Antiqua had not been allowed to protest; Oliver led her down the steep companionway to the lower deck before she could do so much as mention her desire to remain above.
“’Twould only put you in the way, Miss,” he said, not unkindly. “You’re best settled down here, where ’tis warm and cozy.” He ushered her into a commodious cabin which had the understated elegance seeming to surround everything connected with Jack Vincent.
A wan-faced Lucy entered behind her mistress. She staggered directly to the bunk which occupied the length of the bulkhead and sank upon the edge with a groan, her first utterance since coming up the gangway some minutes previously. From the moment she touched the deck, she had been turning a fine shade of green.
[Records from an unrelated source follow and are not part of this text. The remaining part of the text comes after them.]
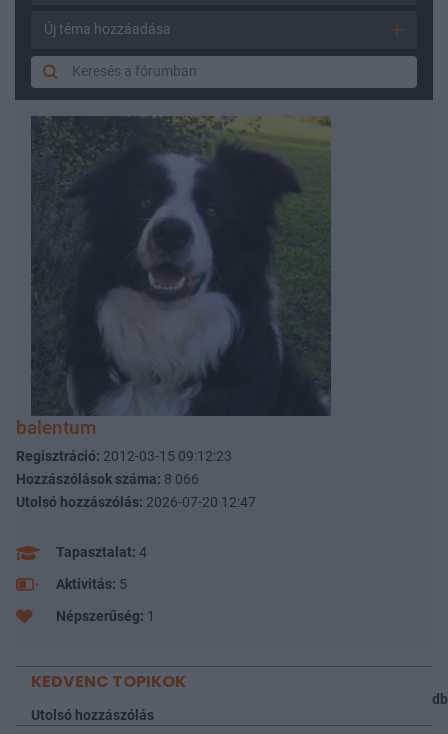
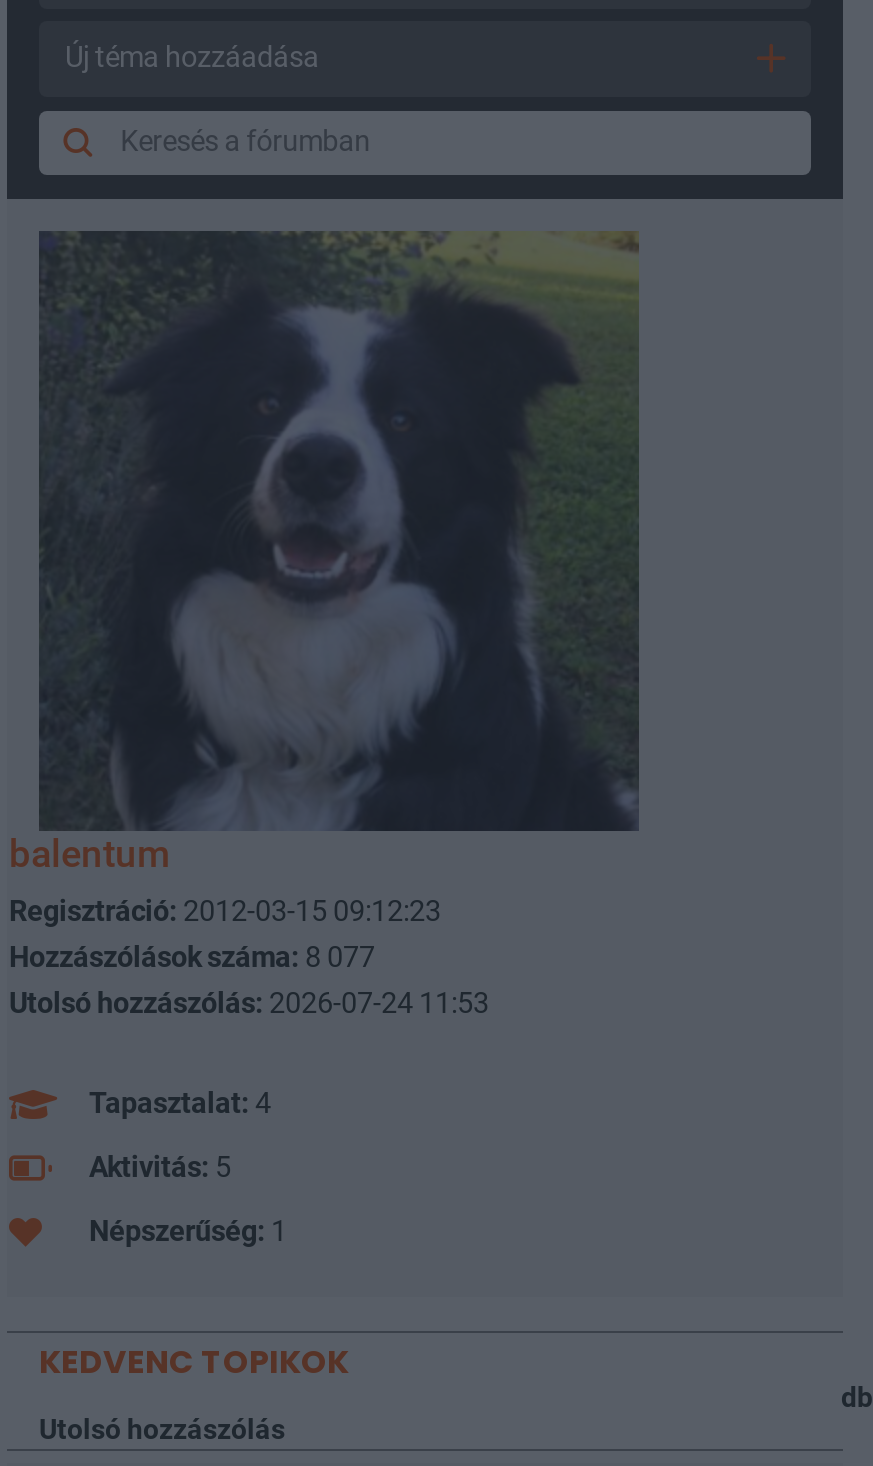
- Hozzászólások száma: 8 066
+ Hozzászólások száma: 8 077

- Utolsó hozzászólás: 2026-07-20 12:47
+ Utolsó hozzászólás: 2026-07-24 11:53
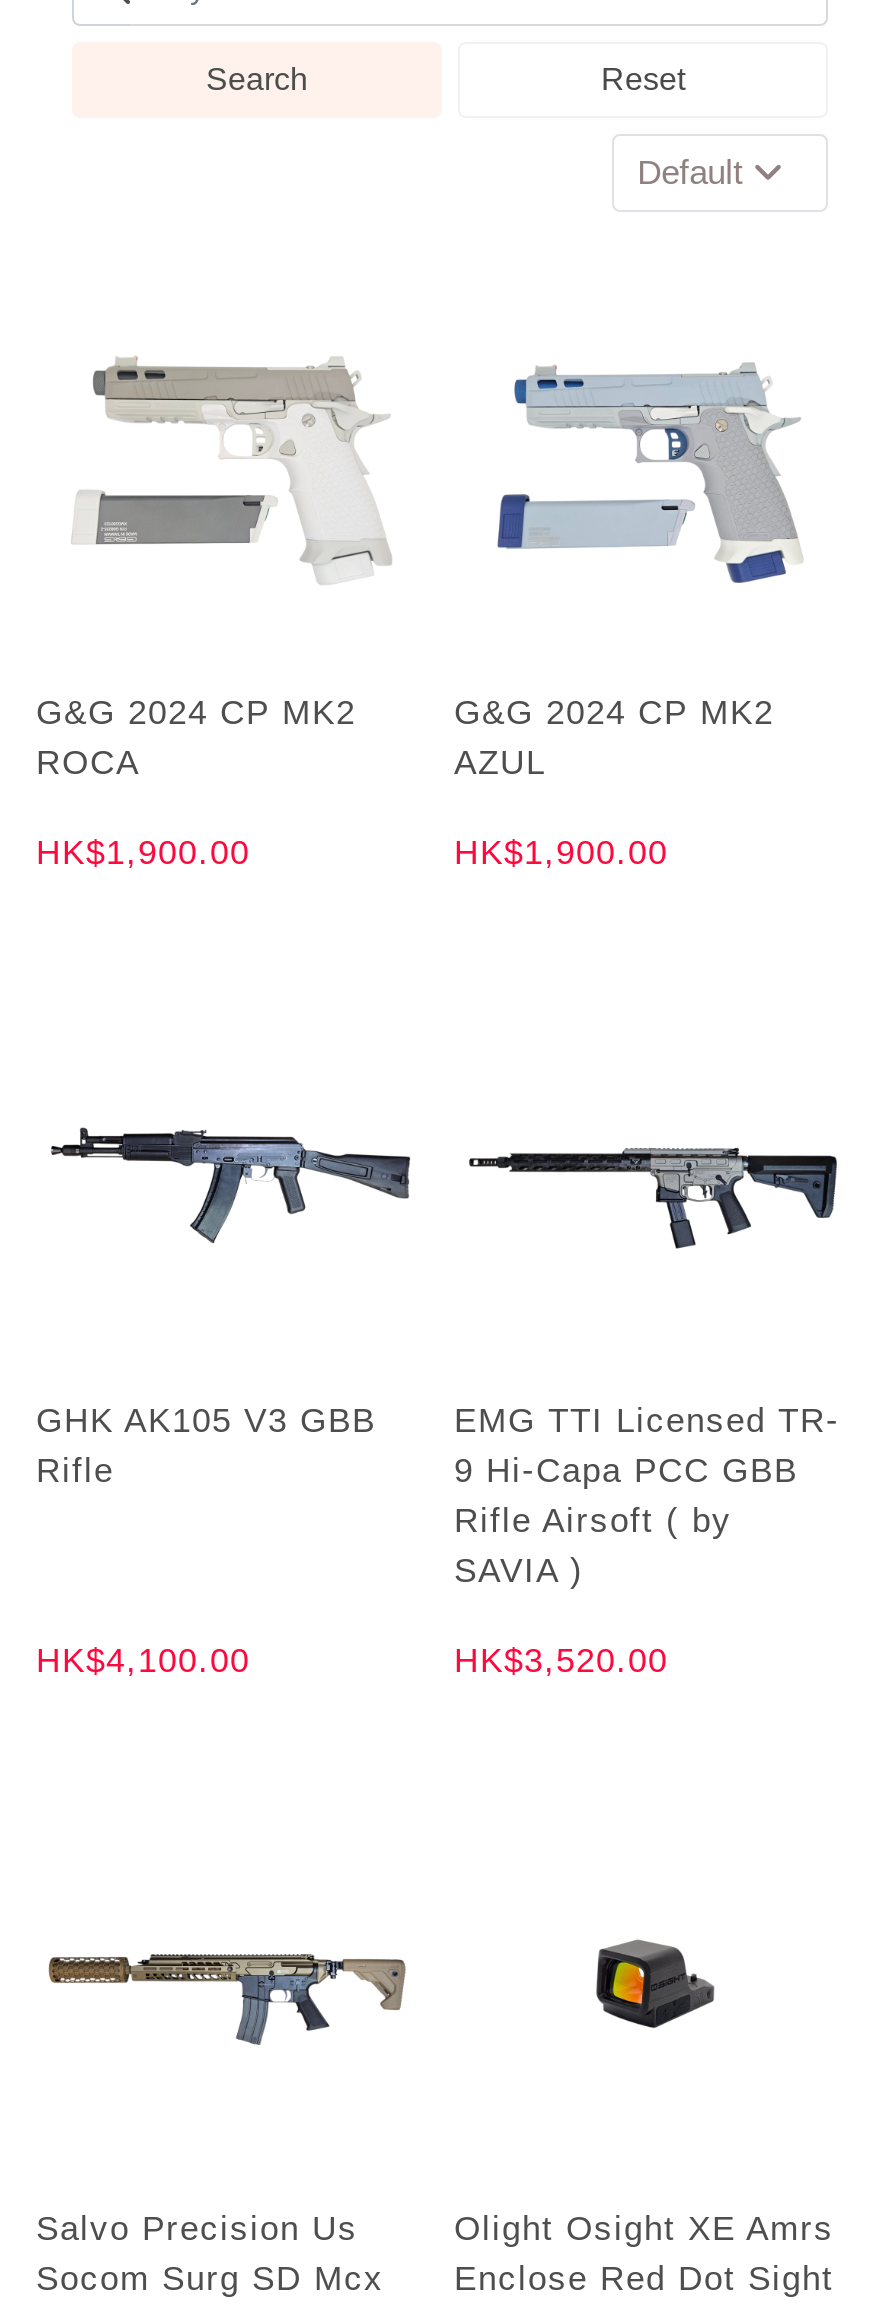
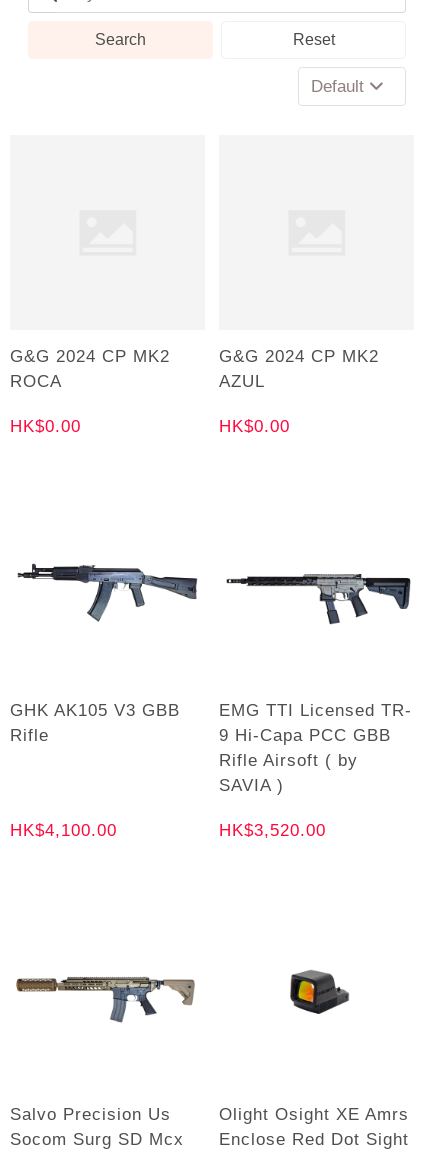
- [image]

- [image]

- HK$1,900.00
+ HK$0.00

- HK$1,900.00
+ HK$0.00
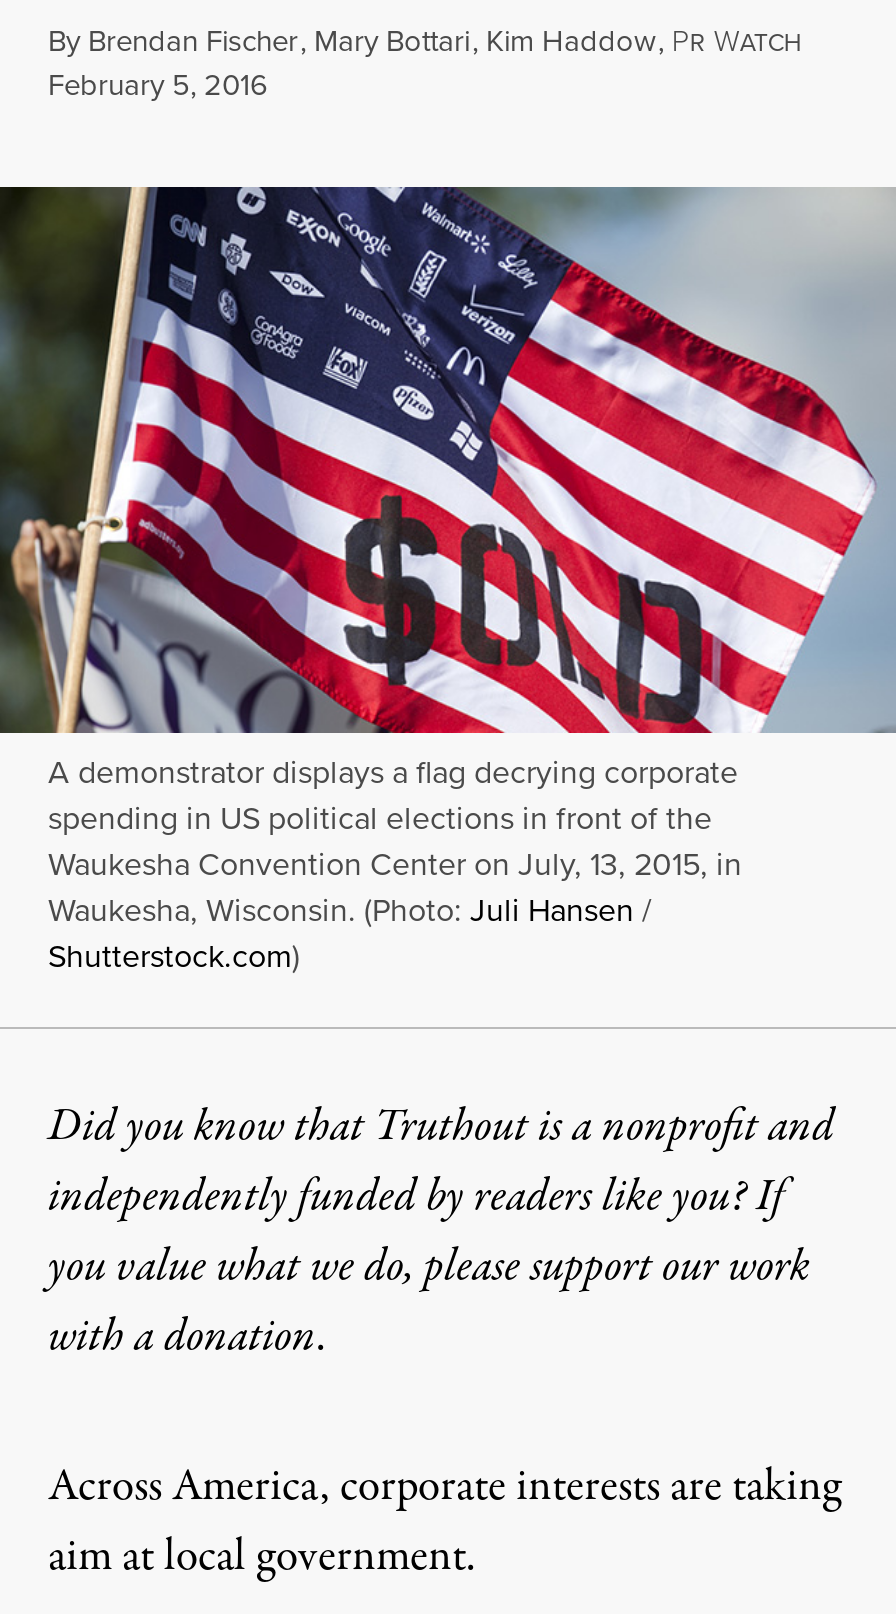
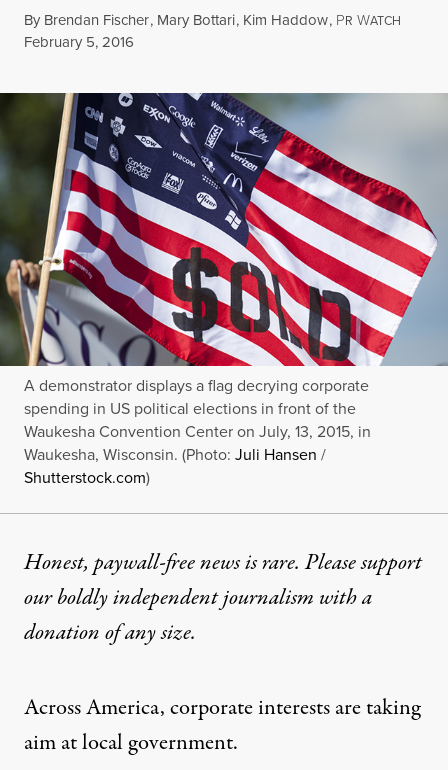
- Did you know that Truthout is a nonprofit and
- independently funded by readers like you? If
- you value what we do, please support our work
- with a donation.
+ Honest, paywall-free news is rare. Please support
+ our boldly independent journalism with a
+ donation of any size.
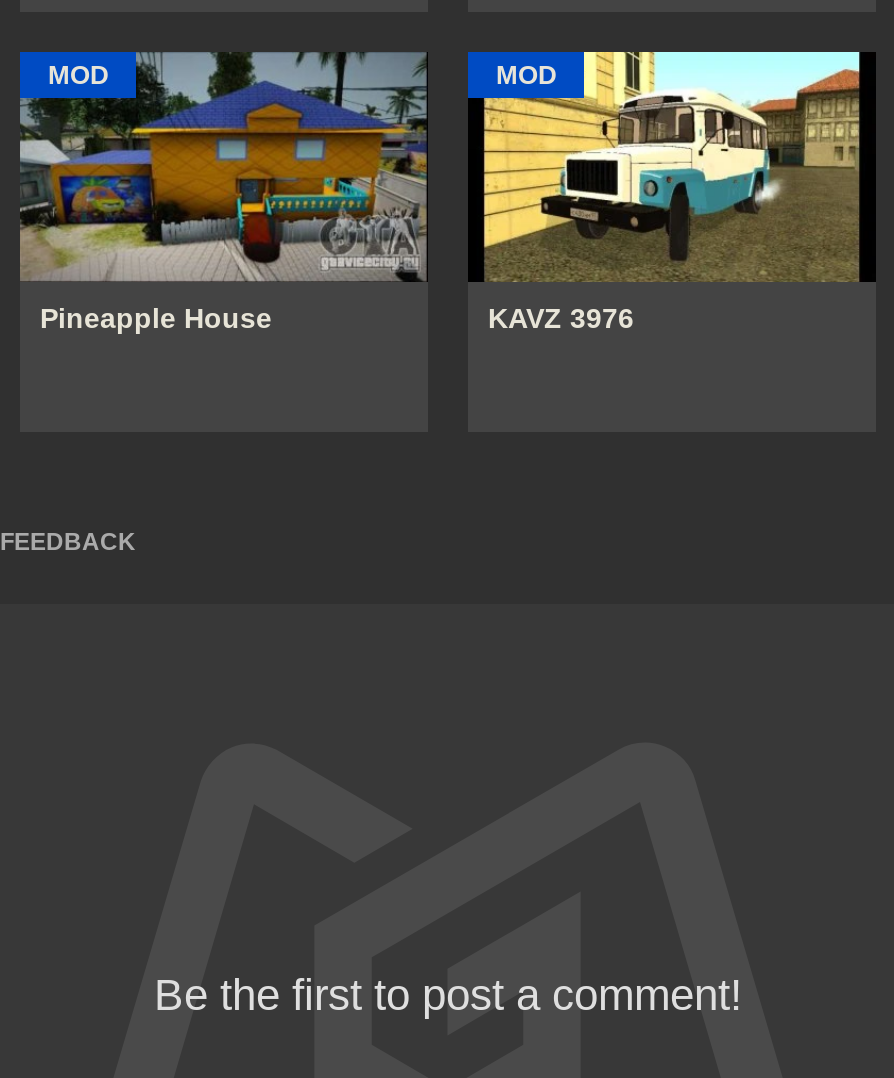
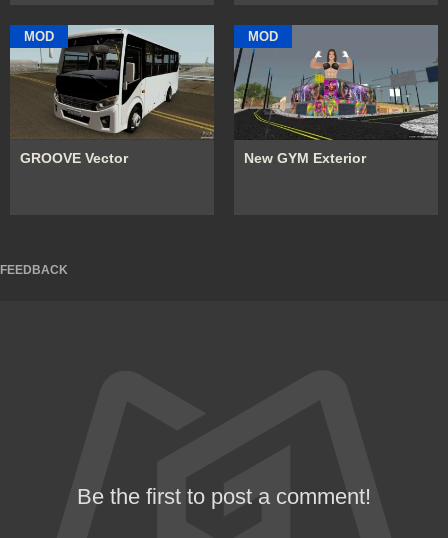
- [image]
- Pineapple House
+ [image]
+ GROOVE Vector

- [image]
- KAVZ 3976
+ [image]
+ New GYM Exterior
Having known from the instant she had seen the state of the troubled waters, with the waves clawing for the sky, that Lucy would not make the crossing on her feet, Antiqua set immediately to work. She shed the detested pelisse, casting it carelessly upon a chair bolted to the floor, then collected a large ewer and placed it by the bedside in preparation for the worst. Next she removed Lucy’s cloak and forced her to lie back on the bunk.
As she undid the first few buttons of Lucy’s gown, Antiqua felt the lumpish wad reposing there. With a swift, guilty glance toward the closed door, she drew the leather bundle out of her maid’s dress. Lucy, eyes skewered shut and lips pressed tightly together, paid her not the least attention.
The ship heaved as they weighed anchor and Antiqua lurched in her progress to her cloak. With a smile of satisfaction, she slipped the packet securely within the lining of her muff. Fighting her own squeamish feeling by then, she weaved her way back to Lucy.